_Goal of the exercise_
Please write out exactly the lines of the data below from the line holding "The Fake Mate by Lana Ferguson: 4 -> 3" through the line holding "Saint by Sierra Simone: none -> 15", and leave out the rest.

_Source data_
>>>>>

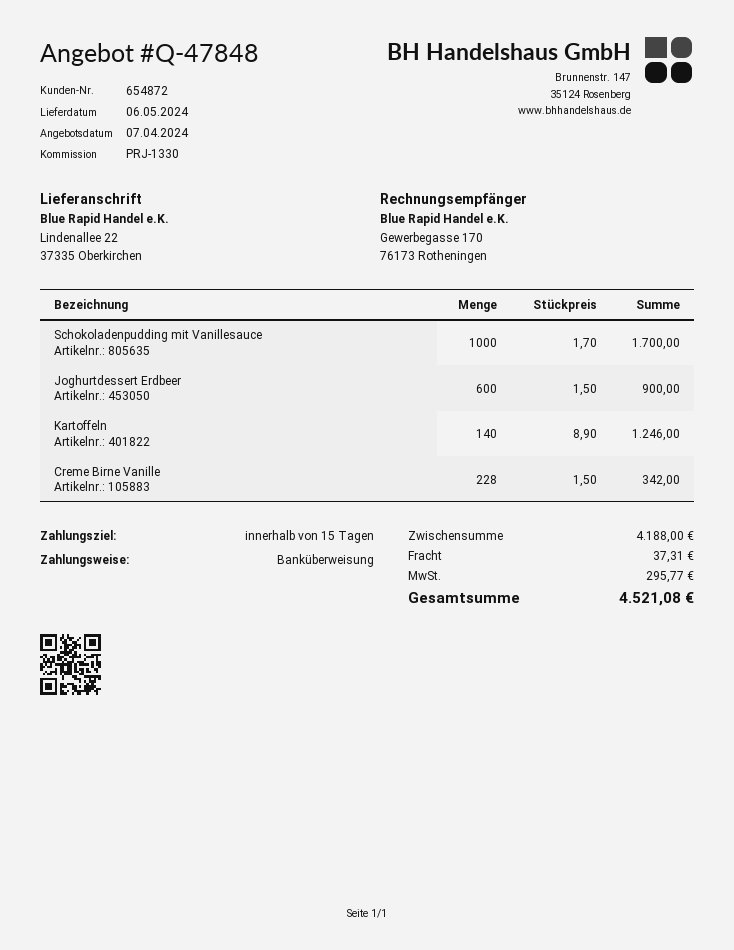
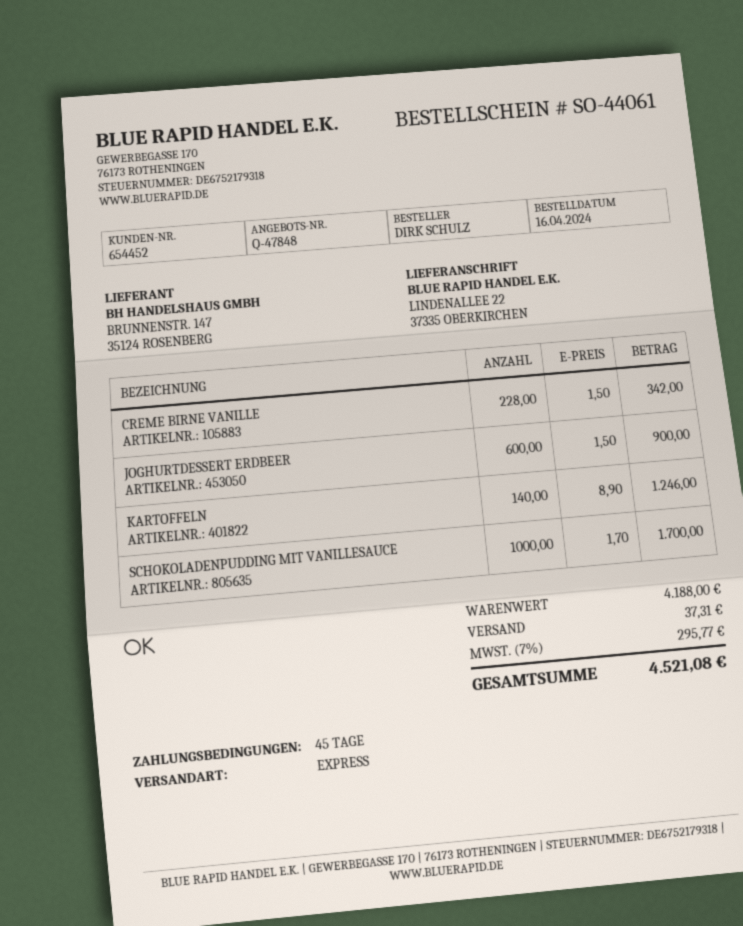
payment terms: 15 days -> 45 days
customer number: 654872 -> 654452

<<<<<
>>>>>

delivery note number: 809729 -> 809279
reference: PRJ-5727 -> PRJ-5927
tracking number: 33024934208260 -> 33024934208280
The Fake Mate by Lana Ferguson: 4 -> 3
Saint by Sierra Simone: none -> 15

<<<<<
>>>>>

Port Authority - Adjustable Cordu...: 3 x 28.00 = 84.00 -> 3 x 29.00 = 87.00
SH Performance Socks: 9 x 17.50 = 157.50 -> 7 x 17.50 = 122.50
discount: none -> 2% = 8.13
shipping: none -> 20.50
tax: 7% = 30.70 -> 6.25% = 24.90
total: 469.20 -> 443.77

<<<<<

_Task output_
The Fake Mate by Lana Ferguson: 4 -> 3
Saint by Sierra Simone: none -> 15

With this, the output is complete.